ホン・ジャンウォン前国家情報院第1次長が、尹錫悦(ユン・ソクヨル)前大統領の内乱首謀容疑裁判に証人として出席し、12・3非常戒厳宣布当日に逮捕者リストに関する指示を受けたかどうかをめぐり、尹前大統領と攻防を繰り広げた。ホン前次長は、「みんな捕まえろ」と発言した対象が「反国家団体であるスパイ」だったという尹前大統領の発言に対し、「李在明(当時野党代表)、ウ・ウォンシク(国会議長)などが反国家団体ではないだろう」と反論した。
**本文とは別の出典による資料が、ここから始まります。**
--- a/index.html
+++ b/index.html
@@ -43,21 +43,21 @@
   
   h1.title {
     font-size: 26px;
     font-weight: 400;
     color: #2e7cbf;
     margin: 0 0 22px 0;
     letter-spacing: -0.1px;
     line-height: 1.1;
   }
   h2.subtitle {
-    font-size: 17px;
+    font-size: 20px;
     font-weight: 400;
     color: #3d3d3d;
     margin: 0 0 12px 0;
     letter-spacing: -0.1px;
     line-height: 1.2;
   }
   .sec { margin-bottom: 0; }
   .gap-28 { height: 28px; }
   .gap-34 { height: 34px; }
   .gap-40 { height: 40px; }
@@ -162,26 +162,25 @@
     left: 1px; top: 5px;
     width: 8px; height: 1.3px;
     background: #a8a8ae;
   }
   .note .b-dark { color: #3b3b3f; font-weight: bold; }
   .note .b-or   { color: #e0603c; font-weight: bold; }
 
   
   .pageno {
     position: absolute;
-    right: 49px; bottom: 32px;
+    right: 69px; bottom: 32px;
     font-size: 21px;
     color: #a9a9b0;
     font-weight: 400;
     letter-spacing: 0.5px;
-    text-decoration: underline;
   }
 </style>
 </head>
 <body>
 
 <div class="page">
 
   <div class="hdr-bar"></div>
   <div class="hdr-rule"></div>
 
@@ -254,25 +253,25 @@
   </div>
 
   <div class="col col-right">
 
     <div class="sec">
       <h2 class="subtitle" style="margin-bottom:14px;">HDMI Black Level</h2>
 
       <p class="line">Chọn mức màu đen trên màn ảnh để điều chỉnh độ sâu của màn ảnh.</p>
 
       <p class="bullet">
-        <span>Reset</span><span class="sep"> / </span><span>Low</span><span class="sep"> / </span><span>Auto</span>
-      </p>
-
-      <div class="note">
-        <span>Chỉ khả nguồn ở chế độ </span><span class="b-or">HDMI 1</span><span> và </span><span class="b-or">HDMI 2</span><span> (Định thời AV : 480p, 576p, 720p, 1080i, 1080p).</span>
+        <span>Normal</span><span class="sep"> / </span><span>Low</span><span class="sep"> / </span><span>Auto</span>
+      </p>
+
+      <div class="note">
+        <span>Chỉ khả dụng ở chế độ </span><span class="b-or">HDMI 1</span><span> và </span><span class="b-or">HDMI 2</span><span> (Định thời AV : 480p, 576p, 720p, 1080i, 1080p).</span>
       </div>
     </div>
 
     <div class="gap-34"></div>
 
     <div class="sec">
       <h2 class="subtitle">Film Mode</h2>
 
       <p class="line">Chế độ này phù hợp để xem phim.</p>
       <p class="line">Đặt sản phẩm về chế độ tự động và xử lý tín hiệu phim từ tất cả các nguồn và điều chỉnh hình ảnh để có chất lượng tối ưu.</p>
ホン前次長は20日、ソウル中央地裁刑事25部(チ・グィヨン裁判長)の審理で開かれた尹前大統領の内乱首謀容疑の裁判に証人として出席した。この日の裁判でホン前次長は尹前大統領弁護団の反対尋問を受けた。ホン前次長は、戒厳当日の昨年12月3日午後10時53分頃、尹前大統領に電話で「この機にみんな捕まえろ。みんな片付けろ」、「国情院にも対共捜査権を与えるから、まず防諜司令部を助けて支援しろ」という指示を受けたと、国会や憲法裁判所などで証言してきた。また、ヨ・インヒョン前防諜司令官との通話で、ウ・ウォンシク国会議長と「共に民主党」の李在明代表(当時)、「国民の力」のハン・ドンフン代表(当時)などが含まれた逮捕者リストを聞いてメモをしておいたと主張してきた。
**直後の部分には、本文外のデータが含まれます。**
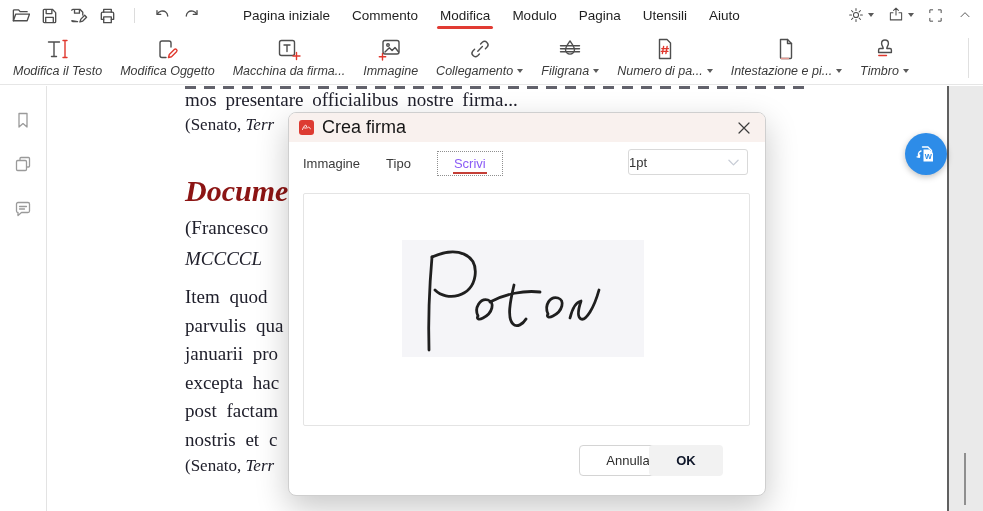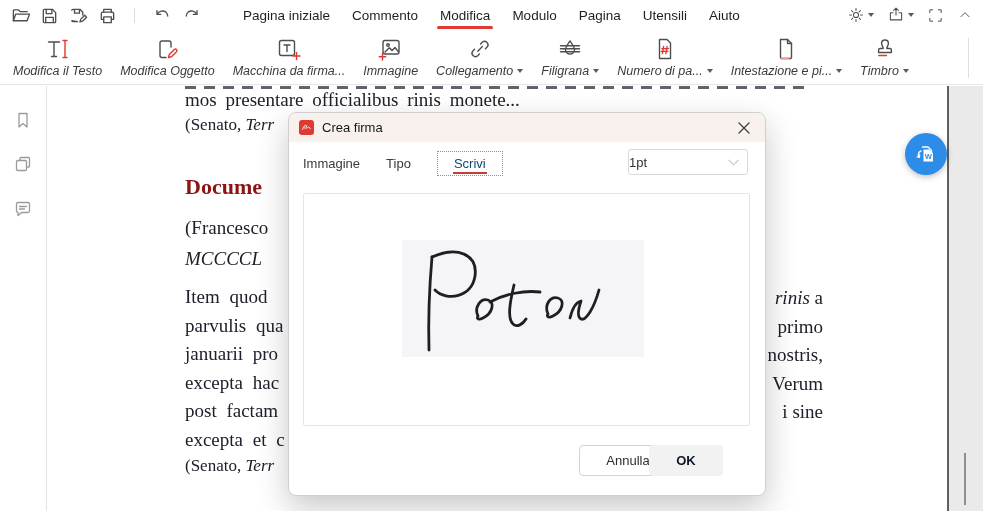--- a/index.html
+++ b/index.html
@@ -39,43 +39,43 @@
   
   .page{position:absolute;left:48px;top:86px;width:899px;height:425px;background:#fff;}
   .page-edge{position:absolute;left:947px;top:86px;width:2px;height:425px;background:#606060;}
   .gutter{position:absolute;left:949px;top:86px;width:34px;height:425px;background:#eaeaea;}
   .scroll-thumb{position:absolute;left:964px;top:453px;width:2px;height:52px;background:#8f8f8f;cursor:pointer;}
   .doc{font-family:"Liberation Serif",serif;color:#20202c;position:absolute;white-space:nowrap;}
   .clip-strip{position:absolute;left:185px;top:86px;width:620px;height:3px;
               background:repeating-linear-gradient(90deg,#3a3a46 0 11px,transparent 11px 19px);opacity:.8;}
   .doc-top{left:185px;top:89px;font-size:19px;word-spacing:4px;}
   .doc-cite-top{left:185px;top:115px;font-size:17px;}
-  .doc-head{left:185px;top:174px;font-size:22px;font-weight:bold;color:#8c1514;}
+  .doc-head{left:185px;top:174px;font-size:30px;font-weight:bold;color:#8c1514;font-style:italic;}
   .doc-francesco{left:185px;top:217px;font-size:19px;}
   .doc-mcccc{left:185px;top:248px;font-size:19px;font-style:italic;}
   .doc-left{left:185px;top:283px;font-size:19px;line-height:28.6px;word-spacing:5px;}
   .doc-cite-bot{left:185px;top:456px;font-size:17px;}
   .doc-right{left:766px;top:284px;width:57px;font-size:19px;line-height:28.6px;text-align:right;}
   .it{font-style:italic;}
 
   
   .float-btn{position:absolute;left:905px;top:133px;width:42px;height:42px;border-radius:50%;
              background:#2d8ce8;display:flex;align-items:center;justify-content:center;
              box-shadow:0 2px 6px rgba(0,0,0,.25);cursor:pointer;z-index:5;}
 
   
   .dialog{position:absolute;left:288px;top:112px;width:478px;height:384px;background:#fff;
           border:1px solid #cfcfcf;border-radius:8px;box-shadow:0 12px 32px rgba(0,0,0,.22);z-index:10;box-sizing:border-box;}
   .dlg-titlebar{height:29px;background:#f9f1ee;border-radius:7px 7px 0 0;display:flex;align-items:center;padding:0 10px;}
   .dlg-appicon{width:15px;height:15px;border-radius:3px;background:#dd3b32;display:flex;align-items:center;justify-content:center;}
-  .dlg-title{font-size:13px;color:#161616;margin-left:8px;}
+  .dlg-title{font-size:18px;color:#161616;margin-left:8px;}
   .dlg-close{margin-left:auto;width:22px;height:22px;display:flex;align-items:center;justify-content:center;cursor:pointer;}
   .dlg-tabs{position:absolute;left:14px;top:36px;height:28px;display:flex;align-items:center;gap:26px;}
   .dlg-tab{font-size:13px;color:#3a3a3a;cursor:pointer;}
-  .dlg-tab.active{color:#0c4a6e;border:1px dotted #8f8f8f;padding:4px 16px;position:relative;}
+  .dlg-tab.active{color:#8b5cf6;border:1px dotted #8f8f8f;padding:4px 16px;position:relative;}
   .dlg-tab.active::after{content:"";position:absolute;left:15px;right:15px;bottom:1px;height:2px;background:#c43e36;}
   .dlg-select{position:absolute;left:339px;top:36px;width:120px;height:26px;border:1px solid #d9d9d9;border-radius:3px;
               display:flex;align-items:center;font-size:13px;color:#333;box-sizing:border-box;cursor:pointer;}
   .dlg-select svg{position:absolute;right:8px;top:9px;}
   .dlg-canvas{position:absolute;left:14px;top:80px;width:445px;height:231px;border:1px solid #e4e4e4;border-radius:2px;background:#fff;cursor:crosshair;}
   .sig-box{position:absolute;left:98px;top:46px;width:242px;height:117px;background:#f5f5f8;}
   .sig-box svg path{fill:none;stroke:#1f1f1f;stroke-width:2.8;stroke-linecap:round;stroke-linejoin:round;}
   .btn{position:absolute;top:332px;height:31px;border-radius:4px;font-size:13px;display:flex;align-items:center;justify-content:center;
        font-family:"Liberation Sans",sans-serif;cursor:pointer;box-sizing:border-box;}
   .btn-cancel{left:290px;width:98px;background:#fff;border:1px solid #d4d4d4;color:#2d2d2d;}
@@ -290,41 +290,34 @@
       <rect x="3.5" y="6.5" width="10" height="10" rx="1.2"></rect>
     </svg>
     <svg class="sb-icon" width="20" height="20" viewBox="0 0 20 20">
       <path d="M3.5 6 a1.5 1.5 0 0 1 1.5 -1.5 H15 A1.5 1.5 0 0 1 16.5 6 v7 a1.5 1.5 0 0 1 -1.5 1.5 H8.5 L5 17.5 V14.5 a1.5 1.5 0 0 1 -1.5 -1.5 Z"></path>
       <path d="M6.5 8.5 H13.5 M6.5 11 H11.5"></path>
     </svg>
   </div>
 
   <div class="page"></div>
   <div class="clip-strip"></div>
-  <div class="doc doc-top">mos presentare officialibus rinis monete...</div>
+  <div class="doc doc-top">mos presentare officialibus nostre firma...</div>
   <div class="doc doc-cite-top"><span>(Senato, </span><span class="it">Terr</span></div>
   <div class="doc doc-head">Docume</div>
   <div class="doc doc-francesco">(Francesco</div>
   <div class="doc doc-mcccc">MCCCCL</div>
   <div class="doc doc-left">
     <div>Item quod</div>
     <div>parvulis qua</div>
     <div>januarii pro</div>
     <div>excepta hac</div>
     <div>post factam</div>
-    <div>excepta et c</div>
+    <div>nostris et c</div>
   </div>
   <div class="doc doc-cite-bot"><span>(Senato, </span><span class="it">Terr</span></div>
-  <div class="doc doc-right">
-    <div><span class="it">rinis</span><span> a</span></div>
-    <div>primo</div>
-    <div>nostris,</div>
-    <div>Verum</div>
-    <div>i sine</div>
-  </div>
   <div class="page-edge"></div>
   <div class="gutter"></div>
   <div class="scroll-thumb"></div>
 
   <div class="float-btn">
     <svg width="26" height="26" viewBox="0 0 26 26">
       <path d="M9.5 6 H15 L18.5 9.5 V15" fill="none" stroke="#fff" stroke-width="1.4" stroke-linecap="round" stroke-linejoin="round"></path>
       <path d="M10.5 8.5 H16.3 L20 12.2 V20.5 H10.5 Z" fill="#fff"></path>
       <text x="15.3" y="17.8" font-size="7.5" font-weight="bold" fill="#2d8ce8" text-anchor="middle" font-family="Liberation Sans, sans-serif">W</text>
       <path d="M8 10 C5.3 11 4.6 14 6.4 16.2 M6.4 16.2 l-2.3 -.3 M6.4 16.2 l.2 -2.3" fill="none" stroke="#fff" stroke-width="1.4" stroke-linecap="round" stroke-linejoin="round"></path>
尹前大統領は戒厳当日の通話内容と関連し、自らホン前次長を尋問した。尹前大統領は「防諜司令部は警察よりもスパイ捜査が専門だから、防諜司令部にも情報を提供してくれという話を聞いていなかったのか」と、自身の発言趣旨を説明した。するとホン前次長は、「大統領から電話がかかってきたのも、指示されたのも(あの時が)初めてだった。多くの指揮官と電話で話した大統領より、一通の電話を受けた私の記憶の方がより正確だろう」とし、尹前大統領の釈明が事実と異なると主張した。
また、ホン前次長は尹前大統領の「みんな逮捕しろ」という発言の対象を「反国家団体として記憶している」と証言した。これに対し尹前大統領が「反国家団体は対共捜査の対象になるスパイではないか」と言うと、ホン前次長は「李在明、ウ・ウォンシクなどが反国家団体ではないだろう」と反論した。
証人尋問が終わる頃、尹前大統領は、戒厳宣布当日にヨ・インヒョン前防諜司令官が民主党の李在明代表などの政治家の位置を追跡してほしいと要請したというホン前次長の証言の信憑性を崩すため、ホン前次長に問い詰めた。尹前大統領は「ヨ・インヒョン(前防諜司令官)が通信会社に位置追跡をしてほしい(と言った)とのことだが、防諜司令官ともあろうものが捜査の基本も知らないとは思わなかったのか」とし、「大統領は検察総長まで務めた人なのに、こんなことをヨ・インヒョンにさせて、ヨ・インヒョンが大統領の指示を受けて証人(ホン前次長)に頼むというのは、ちょっと辻褄が合わないのではないか」と尋ねた。位置追跡をするには裁判所の令状が必要なのに、自分とヨ前司令官がそのような指示をしたはずがないということだ。
しかし、ホン前次長は、「それでは、ヨ・インヒョンが独自の判断で(政治家を)逮捕しようとしたのか」、「部下に責任転嫁しようとしているのではないですよね? ヨ・インヒョンがなぜそのような要請(位置追跡)をするんですか」と繰り返し反論した。これに対し尹前大統領は「すでにその話はしたではないか」、「難しい立場なら、答えなくても良い」と話題を変えた。